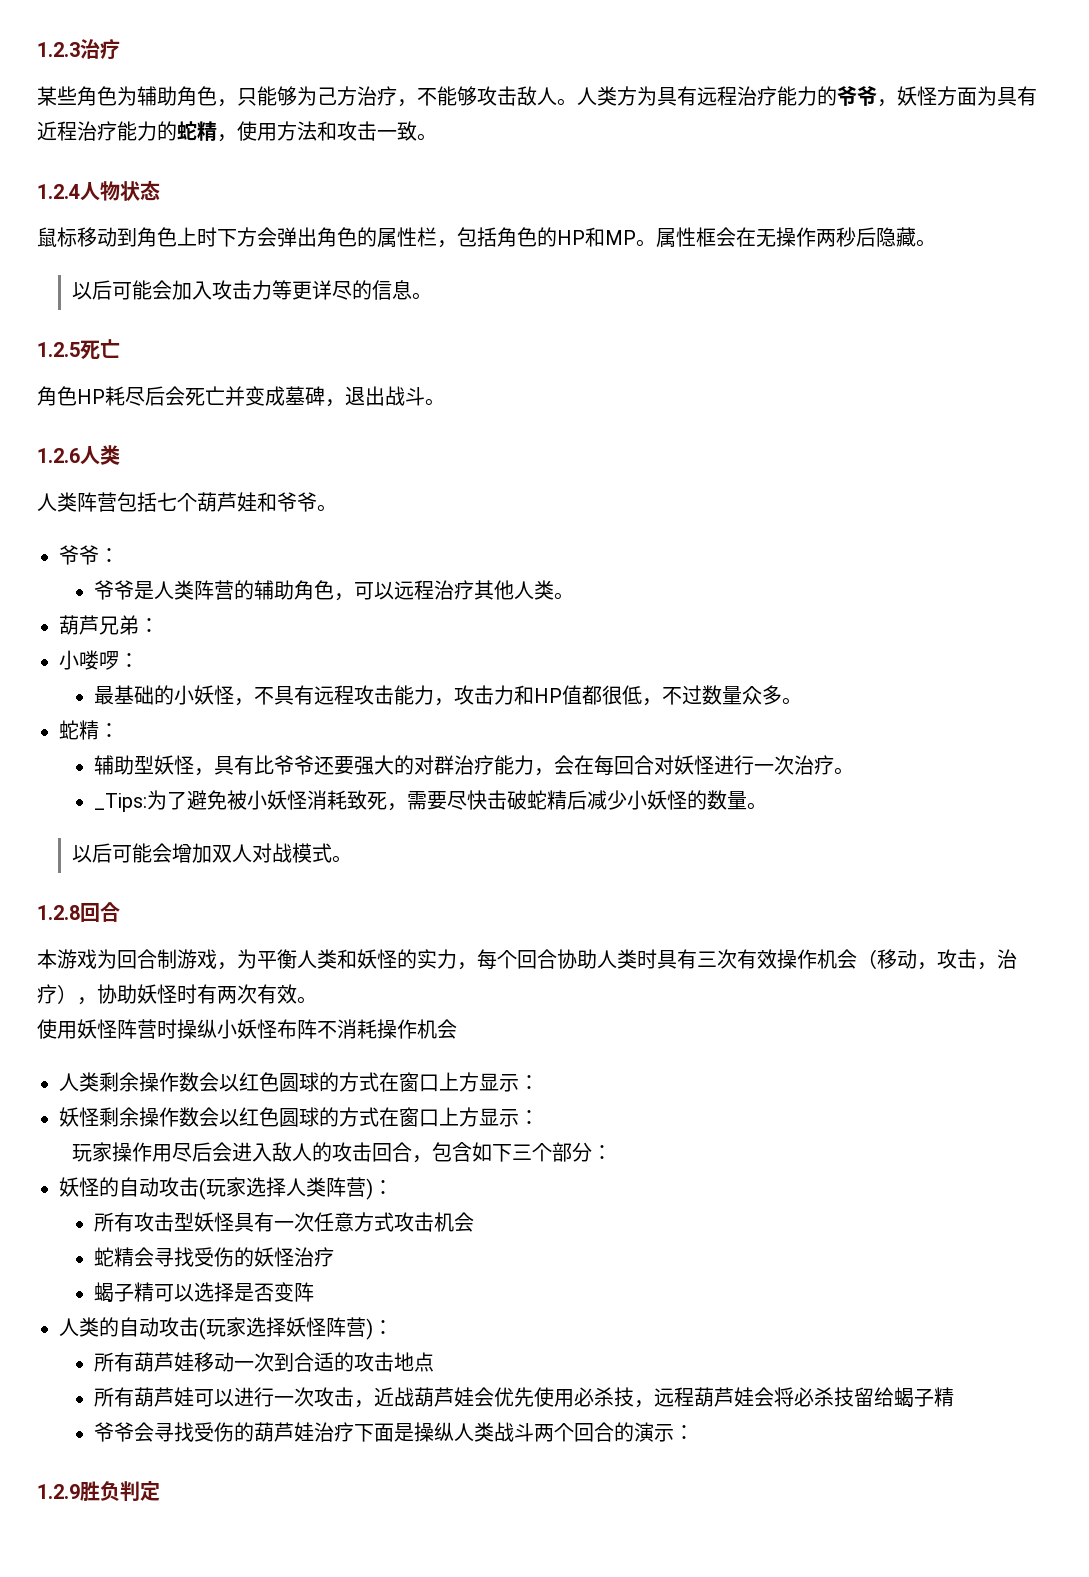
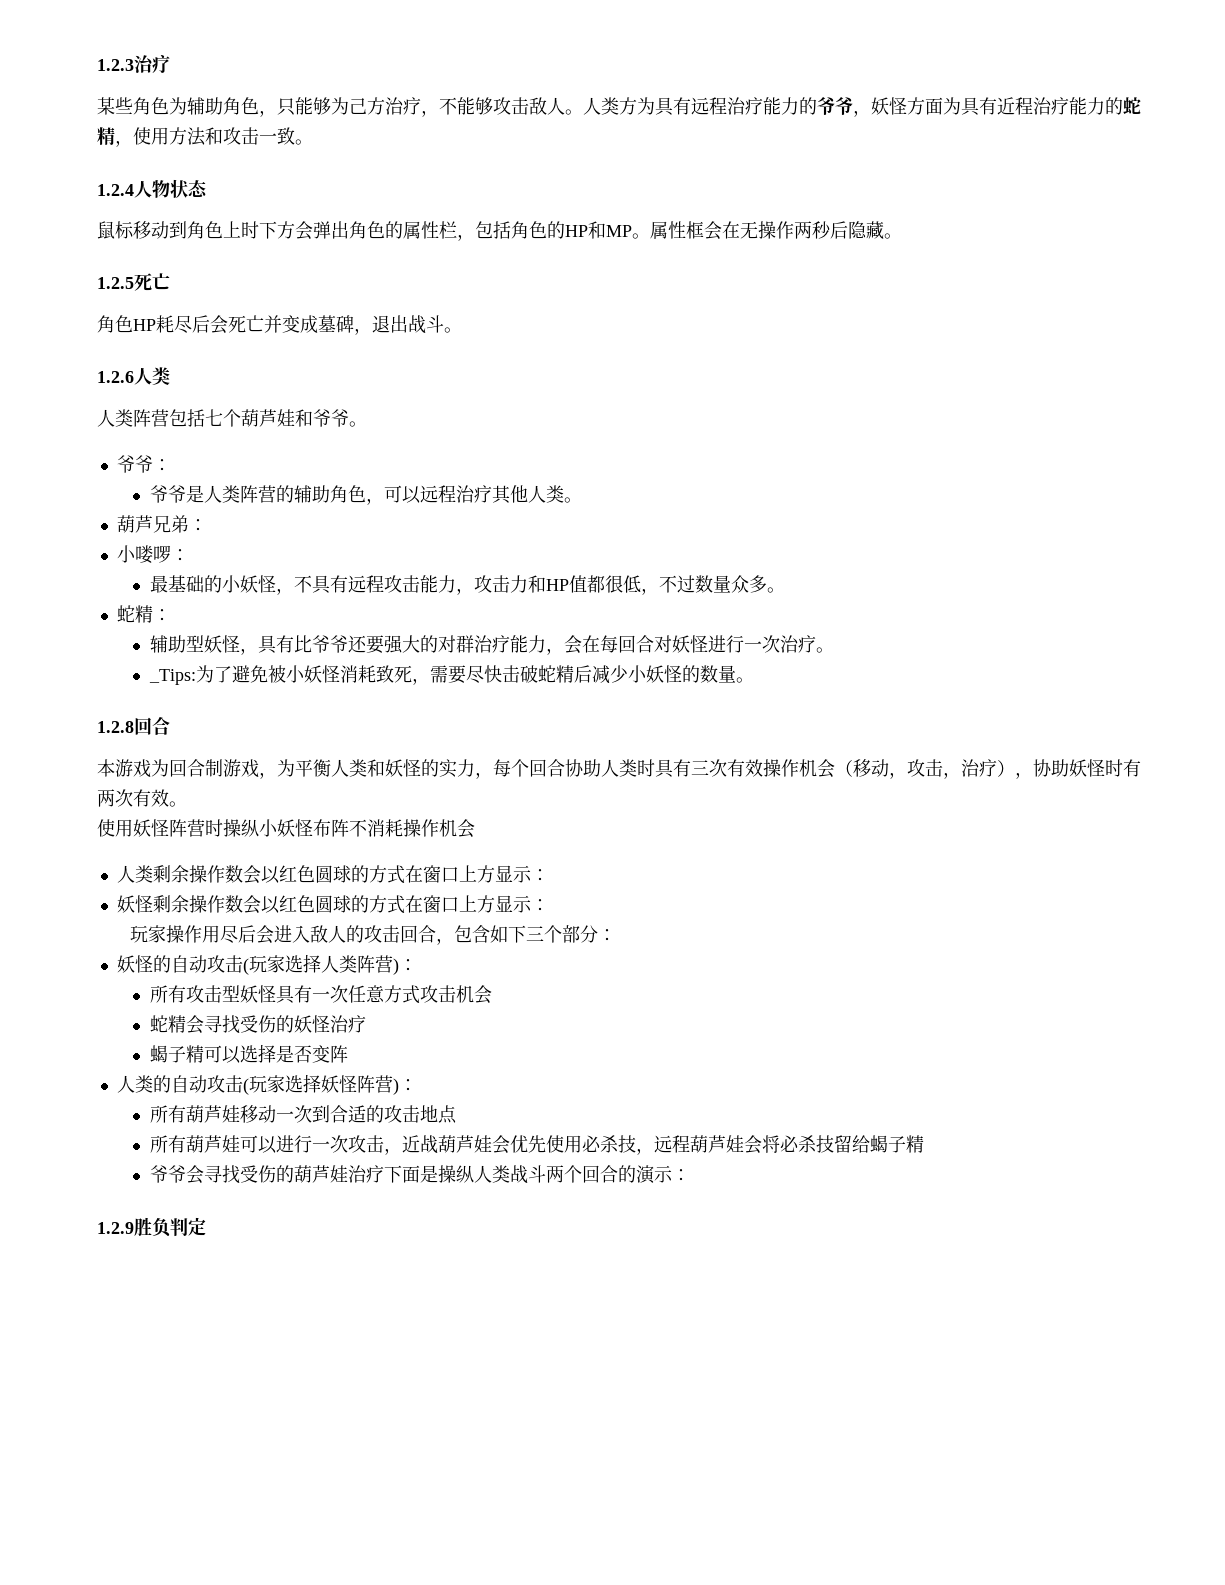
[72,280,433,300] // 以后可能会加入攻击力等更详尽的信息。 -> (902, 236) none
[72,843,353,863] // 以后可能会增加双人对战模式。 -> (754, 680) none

--

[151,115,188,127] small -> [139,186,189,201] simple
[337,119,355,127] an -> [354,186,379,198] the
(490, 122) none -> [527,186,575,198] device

==

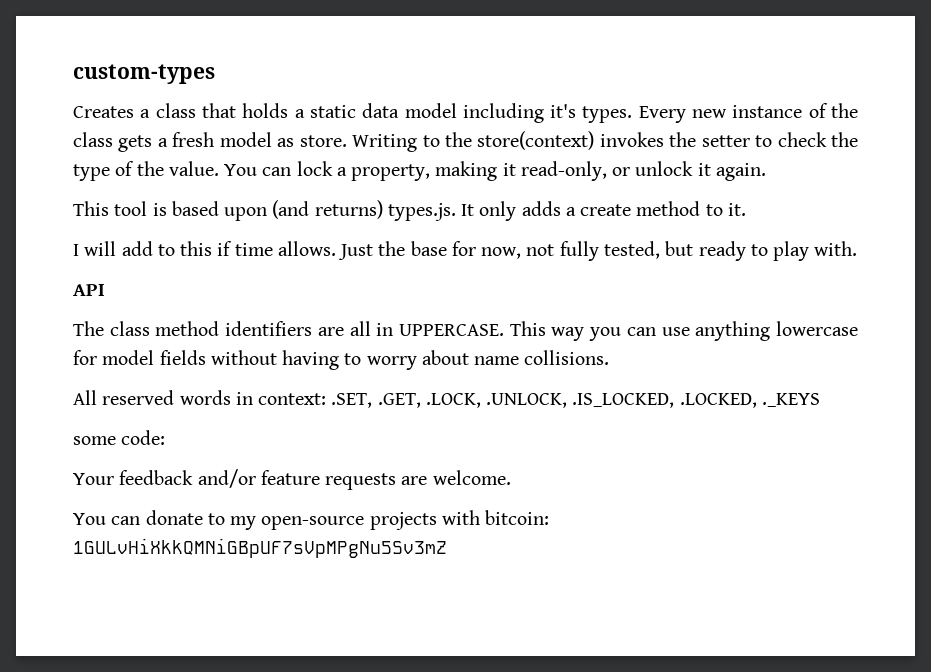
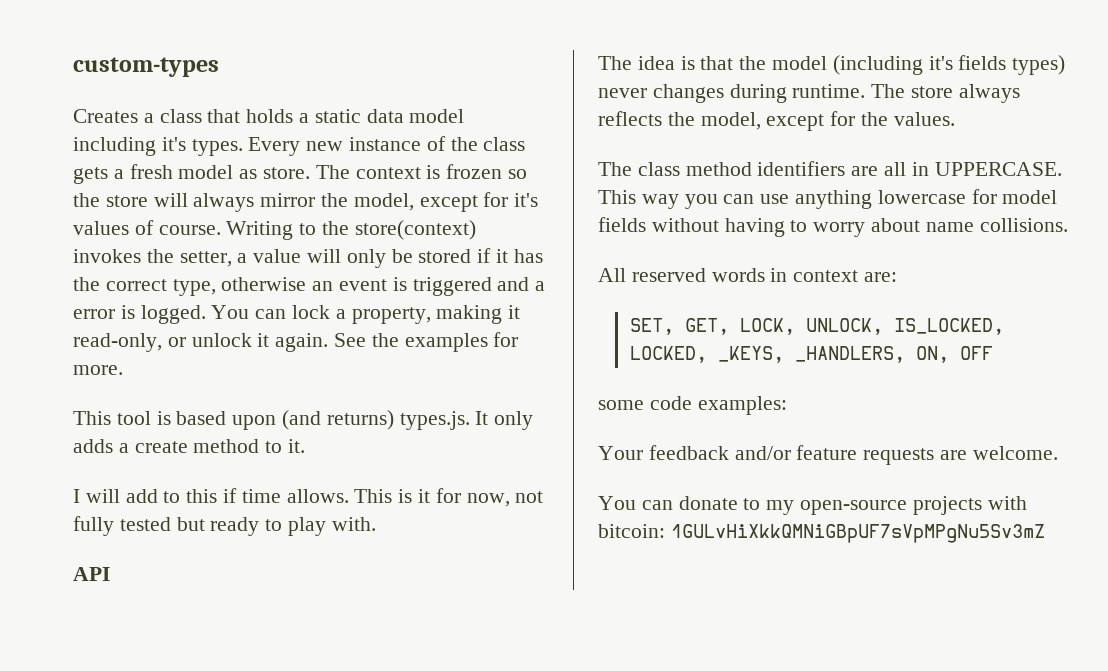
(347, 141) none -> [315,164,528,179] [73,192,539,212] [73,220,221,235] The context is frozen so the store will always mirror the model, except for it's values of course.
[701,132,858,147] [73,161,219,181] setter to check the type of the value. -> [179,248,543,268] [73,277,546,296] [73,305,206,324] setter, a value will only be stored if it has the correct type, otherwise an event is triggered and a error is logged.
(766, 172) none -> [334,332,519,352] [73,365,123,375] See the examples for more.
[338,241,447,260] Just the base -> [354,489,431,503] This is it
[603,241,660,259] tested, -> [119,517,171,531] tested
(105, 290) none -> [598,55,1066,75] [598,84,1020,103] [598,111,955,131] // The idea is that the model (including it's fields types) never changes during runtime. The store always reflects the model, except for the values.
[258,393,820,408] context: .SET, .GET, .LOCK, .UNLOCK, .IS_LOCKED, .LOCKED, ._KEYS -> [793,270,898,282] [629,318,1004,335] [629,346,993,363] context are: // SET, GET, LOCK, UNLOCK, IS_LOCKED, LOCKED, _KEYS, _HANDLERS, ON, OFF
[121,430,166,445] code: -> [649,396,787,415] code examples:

## WHAT THE TASK ASKS
If a line in the data contains the string "context", copy it.

## REPLY
(347, 141) none -> [315,164,528,179] [73,192,539,212] [73,220,221,235] The context is frozen so the store will always mirror the model, except for it's values of course.
[258,393,820,408] context: .SET, .GET, .LOCK, .UNLOCK, .IS_LOCKED, .LOCKED, ._KEYS -> [793,270,898,282] [629,318,1004,335] [629,346,993,363] context are: // SET, GET, LOCK, UNLOCK, IS_LOCKED, LOCKED, _KEYS, _HANDLERS, ON, OFF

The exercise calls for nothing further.